---------- DATA

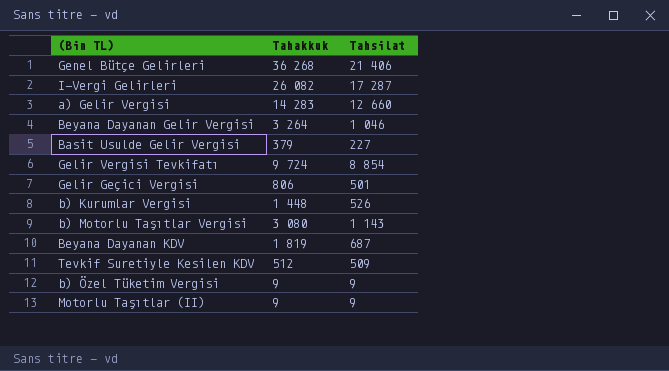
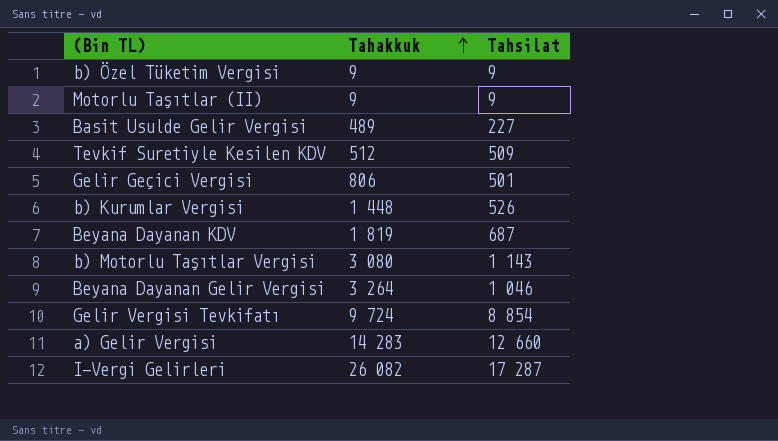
row order: none -> Tahakkuk ascending
row Genel Bütçe Gelirleri: 36 268 | 21 406 -> none
Basit Usulde Gelir Vergisi | Tahakkuk: 379 -> 489

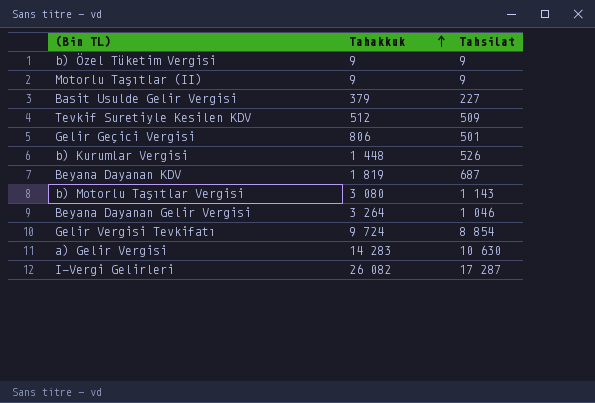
Basit Usulde Gelir Vergisi | Tahakkuk: 489 -> 379
a) Gelir Vergisi | Tahsilat: 12 660 -> 10 630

--------------------

- ACTIVITY: Copy out the lines above that hold the string "Basit".

- ANSWER FOR THE TASK:
Basit Usulde Gelir Vergisi | Tahakkuk: 379 -> 489
Basit Usulde Gelir Vergisi | Tahakkuk: 489 -> 379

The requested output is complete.